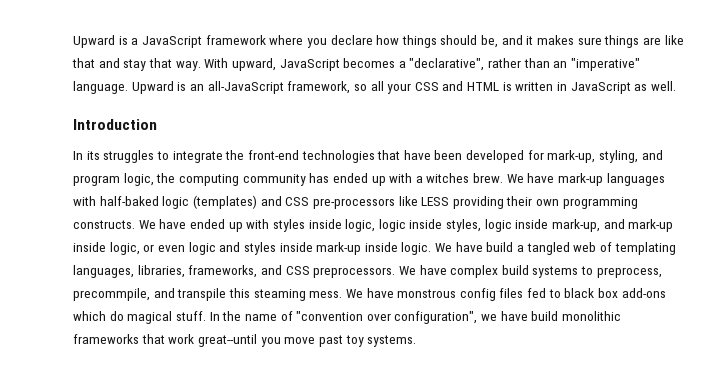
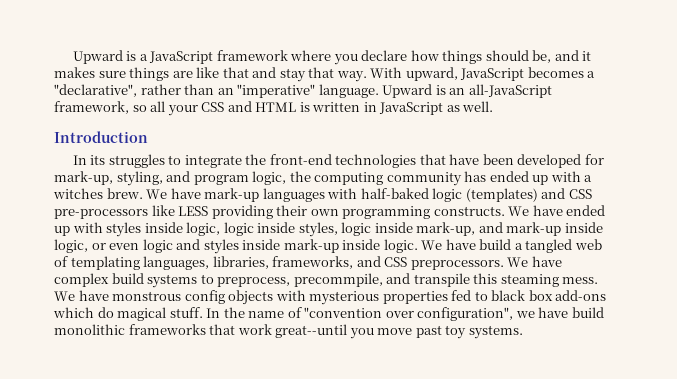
[499,288,524,298] files -> [228,290,448,305] objects with mysterious properties

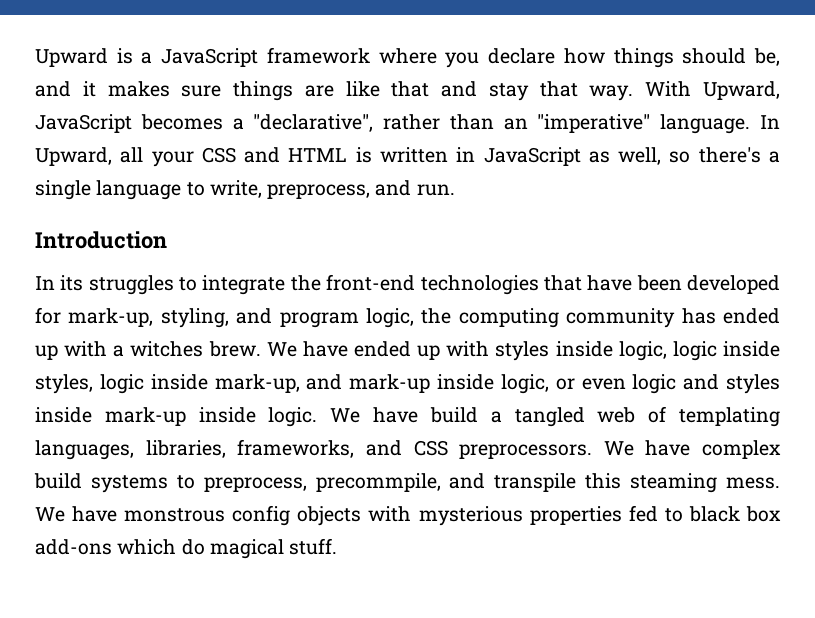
[405,67,458,81] upward, -> [702,81,780,100] Upward,
[382,84,552,98] [54,101,147,114] Upward is an all-JavaScript framework, so -> [760,115,780,129] [35,147,112,166] In Upward,
[462,101,494,112] well. -> [618,147,781,165] [35,180,455,200] well, so there's a single language to write, preprocess, and run.
[204,188,592,202] [54,205,563,219] mark-up languages with half-baked logic (templates) and CSS pre-processors like LESS providing their own programming constructs. We have -> (348, 349) none
[206,307,604,321] [54,324,523,339] In the name of "convention over configuration", we have build monolithic frameworks that work great--until you move past toy systems. -> (338, 546) none

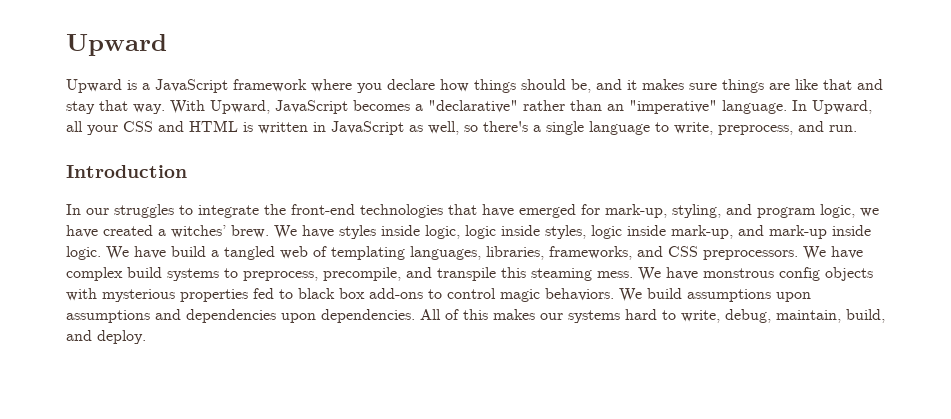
[35,48,108,67] Upward -> [66,34,167,56] [66,79,122,93] Upward // Upward
[253,114,374,132] "declarative", -> [428,100,518,113] "declarative"
[60,275,84,291] its -> [86,208,109,215] our
[636,275,781,294] been developed -> [519,204,576,218] emerged
[421,308,780,328] [35,341,490,360] the computing community has ended up with a witches brew. We have ended up with -> [860,208,879,217] [66,225,334,239] we have created a witches’ brew. We have
[500,374,781,394] [35,407,256,426] logic, or even logic and styles inside mark-up inside -> (871, 230) none
[315,473,441,492] precommpile, -> [323,267,401,281] precompile,
[117,538,338,559] which do magical stuff. -> [428,288,811,302] [66,309,885,323] [66,330,146,344] to control magic behaviors. We build assumptions upon assumptions and dependencies upon dependencies. All of this makes our systems hard to write, debug, maintain, build, and deploy.

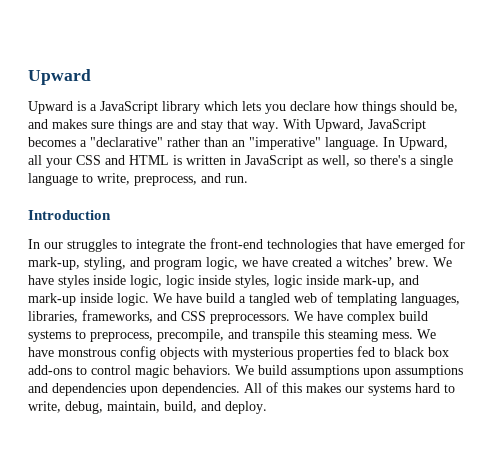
[233,79,352,92] framework where -> [162,101,261,114] library which lets
[627,80,637,90] it -> (48, 124) none
[795,79,852,90] like that -> (173, 125) none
※
*WHAT TO PRODUCE*. From the first line to the last, repeat the listing exactly and skip its images.

*RESULT OF THE TASK*.
[499,288,524,298] files -> [228,290,448,305] objects with mysterious properties

[405,67,458,81] upward, -> [702,81,780,100] Upward,
[382,84,552,98] [54,101,147,114] Upward is an all-JavaScript framework, so -> [760,115,780,129] [35,147,112,166] In Upward,
[462,101,494,112] well. -> [618,147,781,165] [35,180,455,200] well, so there's a single language to write, preprocess, and run.
[204,188,592,202] [54,205,563,219] mark-up languages with half-baked logic (templates) and CSS pre-processors like LESS providing their own programming constructs. We have -> (348, 349) none
[206,307,604,321] [54,324,523,339] In the name of "convention over configuration", we have build monolithic frameworks that work great--until you move past toy systems. -> (338, 546) none

[35,48,108,67] Upward -> [66,34,167,56] [66,79,122,93] Upward // Upward
[253,114,374,132] "declarative", -> [428,100,518,113] "declarative"
[60,275,84,291] its -> [86,208,109,215] our
[636,275,781,294] been developed -> [519,204,576,218] emerged
[421,308,780,328] [35,341,490,360] the computing community has ended up with a witches brew. We have ended up with -> [860,208,879,217] [66,225,334,239] we have created a witches’ brew. We have
[500,374,781,394] [35,407,256,426] logic, or even logic and styles inside mark-up inside -> (871, 230) none
[315,473,441,492] precommpile, -> [323,267,401,281] precompile,
[117,538,338,559] which do magical stuff. -> [428,288,811,302] [66,309,885,323] [66,330,146,344] to control magic behaviors. We build assumptions upon assumptions and dependencies upon dependencies. All of this makes our systems hard to write, debug, maintain, build, and deploy.

[233,79,352,92] framework where -> [162,101,261,114] library which lets
[627,80,637,90] it -> (48, 124) none
[795,79,852,90] like that -> (173, 125) none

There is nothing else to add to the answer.